The defendants' argument holds water only in a case where no genuine dispute exists over the facts undergirding the defendants' stated perceptions. See, e.g., Rainey v. Conerly, 973 F.2d 321, 324 (4th Cir. 1992) (finding that district court properly denied defendant's immunity-based summary judgment motion because "a determination of what actually happened is absolutely necessary to decide whether [defendant] could reasonably have believed that his actions were lawful"); Gray v. Spillman, 925 F.2d 90, 95 (4th Cir. 1991) (finding summary judgment precluded where resolution of claim depends on credibility determination). These defendants have no such case. Material facts remain in dispute as to Montgomery's behavior in restraints. He denies that he made any threatening comments or gestures during this time. I find, as did Judge Kiser, that Montgomery's evidence could persuade a reasonable jury that he made no threatening gestures or verbal threats while restrained and that Peltier and Lopez maintained him and the other inmates in restraints for eighteen hours out of malice to punish rather than in a good faith effort to "quell the disturbance." Williams, 77 F.3d at 765. I also find a genuine issue of material fact as to whether Montgomery's injury from the lengthy restraint period was more than de minimis or otherwise "repugnant to the conscience of mankind." Norman, 25 F.3d at 1263. Until a jury decides who to believe on the issue of Montgomery's behavior and level of suffering during the restraint period, no one can decide whether Peltier and Corriveau (or any reasonable officer in the same circumstances) could reasonably have believed that holding him in restraints for eighteen hours did not violate his constitutional rights.

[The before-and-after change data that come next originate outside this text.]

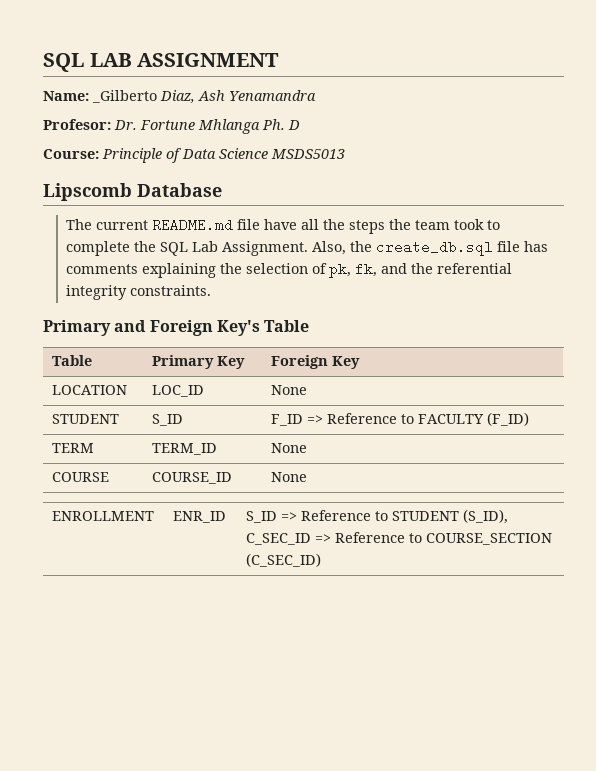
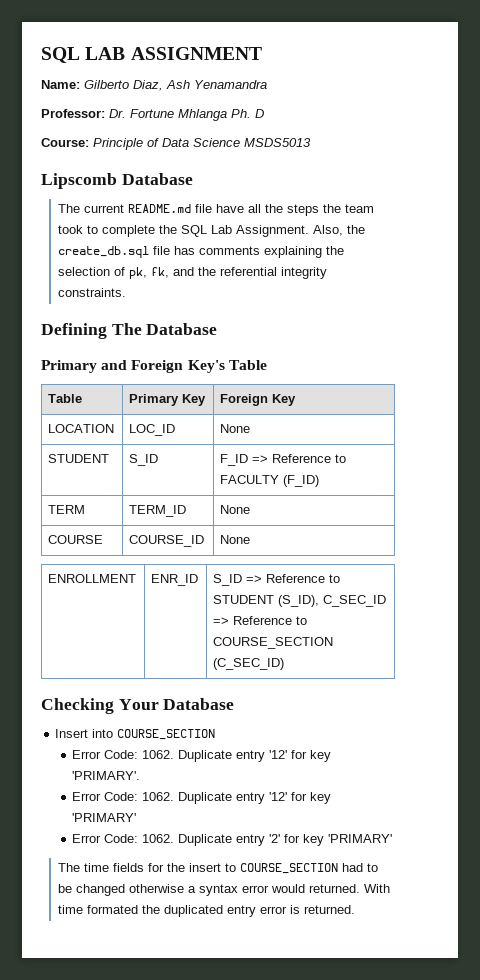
- Name: _Gilberto Diaz, Ash Yenamandra
+ Name: Gilberto Diaz, Ash Yenamandra
- Profesor: Dr. Fortune Mhlanga Ph. D
+ Professor: Dr. Fortune Mhlanga Ph. D
+ Defining The Database
+ Checking Your Database
+ Insert into COURSE_SECTION
+ Error Code: 1062. Duplicate entry '12' for key 'PRIMARY'.
+ Error Code: 1062. Duplicate entry '12' for key 'PRIMARY'
+ Error Code: 1062. Duplicate entry '2' for key 'PRIMARY'
+ The time fields for the insert to COURSE_SECTION had to be changed otherwise a syntax error would returned. With time formated the duplicated entry error is returned.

Therefore, I cannot find that Peltier or Lopez are entitled to summary judgment on the ground of qualified immunity. For the same reasons, I also cannot find that they are entitled to summary judgment on the merits of Montgomery's excessive force claims. Accordingly, I will deny their Motion for Summary Judgment and set the case for trial before a jury.
Judge Kiser denied summary judgment for the previous defendants on this argument. Specifically, he noted that Montgomery denies threatening anyone while he was in restraints, that video footage is not inconsistent with his version of events, and that release of all the inmates at the same time supports an inference of an arbitrary release time. He thus found a genuine issue of material fact as to the officers' subjective purposes in maintaining Montgomery's restraints for such a long time. (Opinion, Feb. 7, 2007, at 12). He also found a genuine issue of material fact in dispute as to whether Montgomery suffered more than de minimis injury. Id. at 15.
III
For the reasons stated, it is ORDERED as follows:
1. Defendants' Motion to Dismiss is DENIED;
2. Defendants' Motion for Summary Judgment is GRANTED in part and DENIED in part;
3. Judgment is GRANTED to Defendants Shults and Corriveau on the ground of qualified immunity, but DENIED to Defendants Peltier and Lopez; and
4. The case shall be set for trial against Defendants Peltier and Lopez.